El apoyo de la familia es necesario en todas las edades. No los dejemos solos cuando aparentemente saben leer.

No abandonemos a nuestros hijos en su esfuerzo permanente por comprender los textos. Cuando se conocen las letras, aún no se sabe todo sobre la lectura.

Con el diálogo podemos ofrecer ayuda para comprender la historia. Leamos con ellos.

A los niños les puede gustar tener apoyo cercano, tener oyentes. Es importante que se sientan seguros.

Debemos seguir estando atentos a las dificultades que puedan encontrar los adolescentes.

Con frecuencia, las familias prestan más atención al periodo inicial de aprendizaje de la lectura que a los años posteriores, en los que chicos y chicas ya dominan el descifrado de las letras. Y, sin embargo, durante toda su formación como lectores el apoyo de los padres es fundamental.

Aprender a leer no es tarea fácil. Supone un largo proceso de aprendizaje que abarcará toda la escolaridad, y en cada momento pueden aparecer nuevas dificultades. Un momento crítico para afrontar la lectura de textos diversos será cuando los niños conozcan la traducción de letra a sonido, ya que, aparentemente, están en condiciones de descifrar todos los textos. Pero ¿están en condiciones de comprenderlos? En ocasiones puede suceder que el texto resulte demasiado largo, o que no sean capaces de seguir el hilo argumental, o que encuentren problemas en el vocabulario, o que no tengan suficientes conocimientos sobre el tema tratado, o que no sean capaces de ver el texto como unidad y tan solo asimilen ideas sueltas... Leer sin comprender no es leer.

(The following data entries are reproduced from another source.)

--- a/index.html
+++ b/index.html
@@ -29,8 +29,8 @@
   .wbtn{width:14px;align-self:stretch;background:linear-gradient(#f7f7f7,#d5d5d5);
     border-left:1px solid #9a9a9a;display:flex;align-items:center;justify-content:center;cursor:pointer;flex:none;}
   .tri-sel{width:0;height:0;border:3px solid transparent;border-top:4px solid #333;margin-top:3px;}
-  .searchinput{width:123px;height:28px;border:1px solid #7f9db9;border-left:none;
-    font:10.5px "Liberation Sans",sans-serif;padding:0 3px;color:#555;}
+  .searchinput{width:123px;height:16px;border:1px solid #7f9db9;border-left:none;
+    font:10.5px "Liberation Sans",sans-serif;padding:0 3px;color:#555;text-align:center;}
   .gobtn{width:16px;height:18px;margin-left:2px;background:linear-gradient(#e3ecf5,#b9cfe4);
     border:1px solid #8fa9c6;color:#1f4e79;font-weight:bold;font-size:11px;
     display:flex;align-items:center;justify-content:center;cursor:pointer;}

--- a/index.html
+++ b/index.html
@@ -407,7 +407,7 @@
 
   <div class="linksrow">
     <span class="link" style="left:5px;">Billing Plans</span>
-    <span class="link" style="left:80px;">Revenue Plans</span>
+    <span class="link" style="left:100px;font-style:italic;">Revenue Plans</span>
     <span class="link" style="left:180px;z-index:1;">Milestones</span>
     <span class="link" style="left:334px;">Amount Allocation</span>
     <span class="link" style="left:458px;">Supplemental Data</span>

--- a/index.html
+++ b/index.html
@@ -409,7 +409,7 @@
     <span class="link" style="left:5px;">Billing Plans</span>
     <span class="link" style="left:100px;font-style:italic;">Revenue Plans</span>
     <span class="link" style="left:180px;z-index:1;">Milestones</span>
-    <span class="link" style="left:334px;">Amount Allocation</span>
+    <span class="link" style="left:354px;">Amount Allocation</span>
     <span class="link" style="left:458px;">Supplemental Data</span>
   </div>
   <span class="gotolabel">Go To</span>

Debemos estar atentos a todas estas dificultades, invitando a los niños a que compartan con nosotros su experiencia como lectores. Leyendo con ellos conoceremos qué les gusta, qué saben y dónde encuentran problemas. Solo de esta manera podremos buscar formas adaptadas de estimular su gusto por la lectura y de mejorar sus habilidades.

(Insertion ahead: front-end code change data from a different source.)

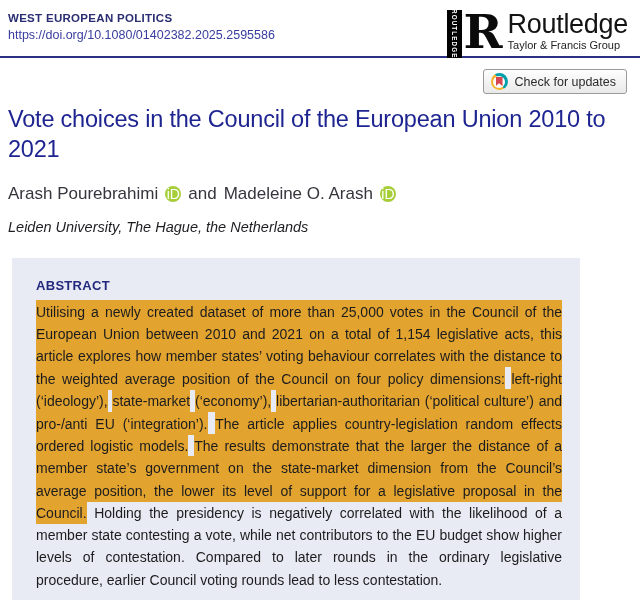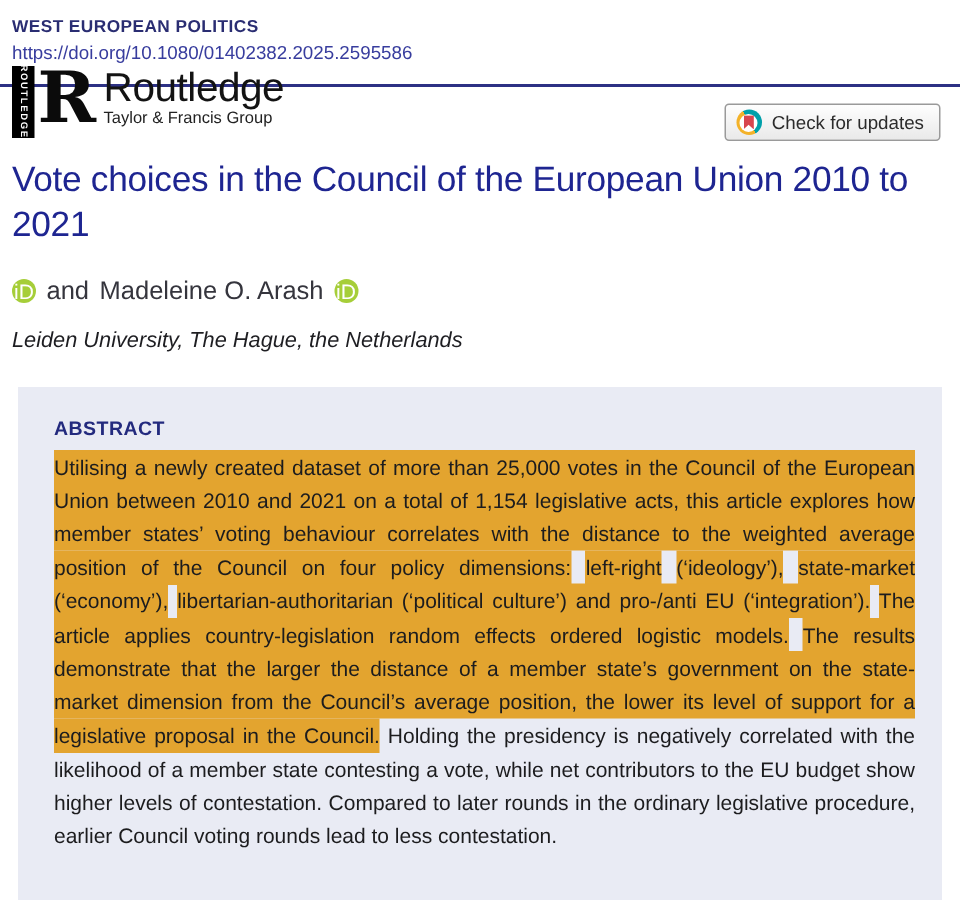--- a/index.html
+++ b/index.html
@@ -25,7 +25,7 @@
   }
   .header-row{
     display:flex;justify-content:space-between;align-items:flex-start;
-    padding:8px 12px 0 8px;height:56px;flex-direction:column;
+    padding:8px 12px 0 8px;height:56px;
   }
   .journal-name{
     font-size:11.5px;font-weight:bold;color:var(--journal);

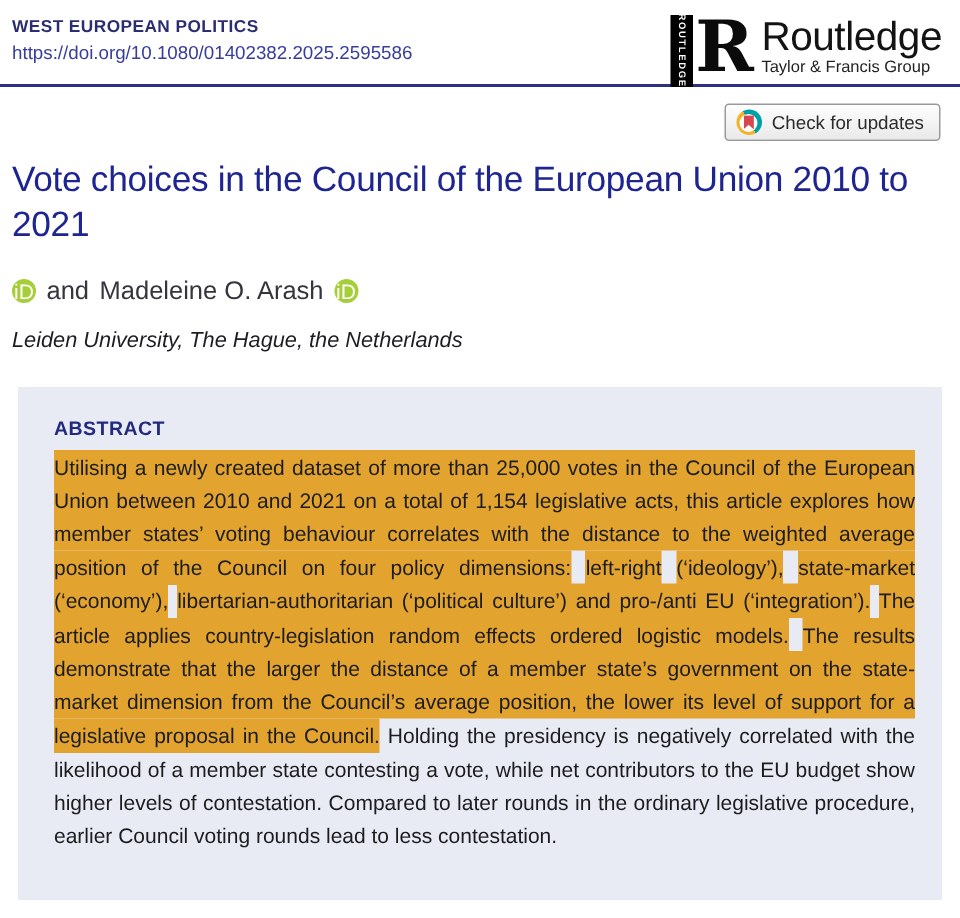--- a/index.html
+++ b/index.html
@@ -130,6 +130,7 @@
 <h1 class="title">Vote choices in the Council of the European Union 2010 to 2021</h1>
 
 <div class="byline">
+  <span>Arash Pourebrahimi</span>
   <span class="orcid">
       <span class="orcid-id">iD</span>
     </span>

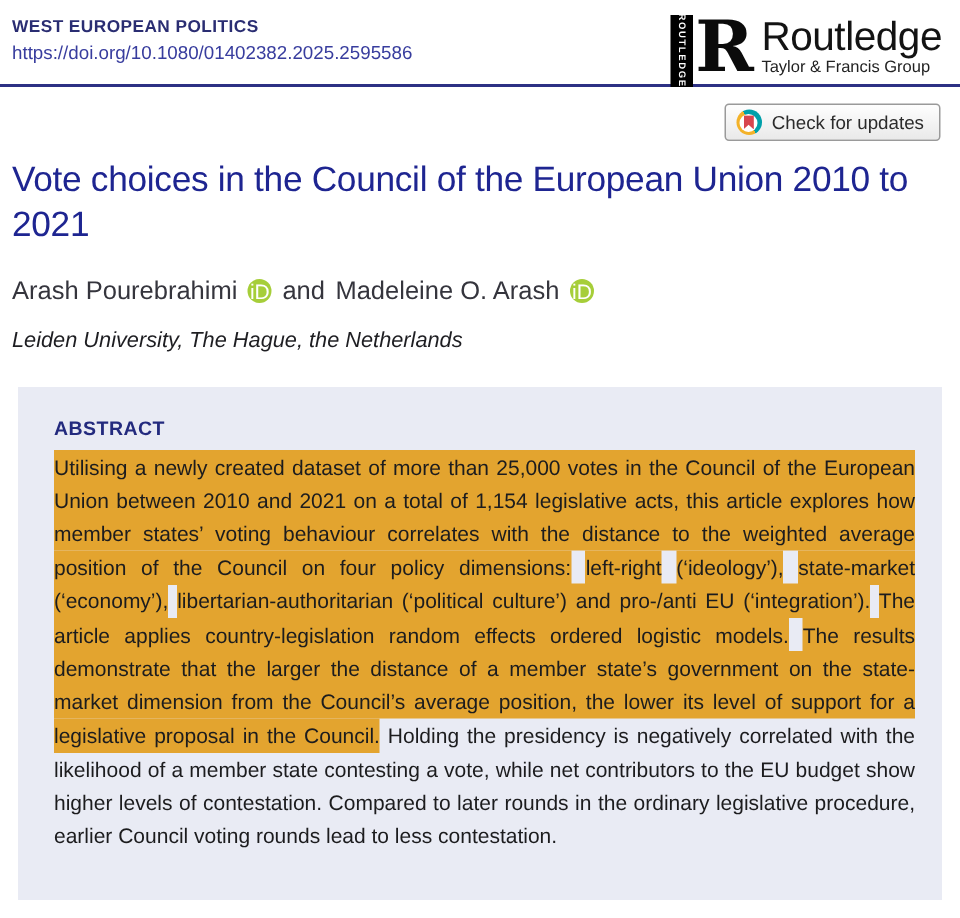--- a/index.html
+++ b/index.html
@@ -84,7 +84,7 @@
   .orcid-id{font-size:14px;font-weight:normal;color:#fff;line-height:1;}
   .affiliation{margin:15px 8px 0 8px;font-size:14.5px;color:#1e1e22;font-style:italic;}
   .abstract-box{
-    margin:23px 12px 0 12px;width:616px;height:342px;
+    margin:23px 12px 0 12px;width:568px;height:342px;
     background:var(--abstract-bg);
     padding:20px 18px 0 24px;overflow:hidden;
   }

Algo semejante hemos de plantearnos con los adolescentes. Con frecuencia, en estas edades, los problemas persisten o se manifiestan de manera diferente. Un apoyo cercano, desde la familia, será esencial para complementar la labor de los profesores.

El papel de la familia en la iniciación literaria de los más jóvenes es esencial, y lo seguirá siendo en la consolidación y permanencia del hábito de lectura más allá de los años iniciales de desarrollo.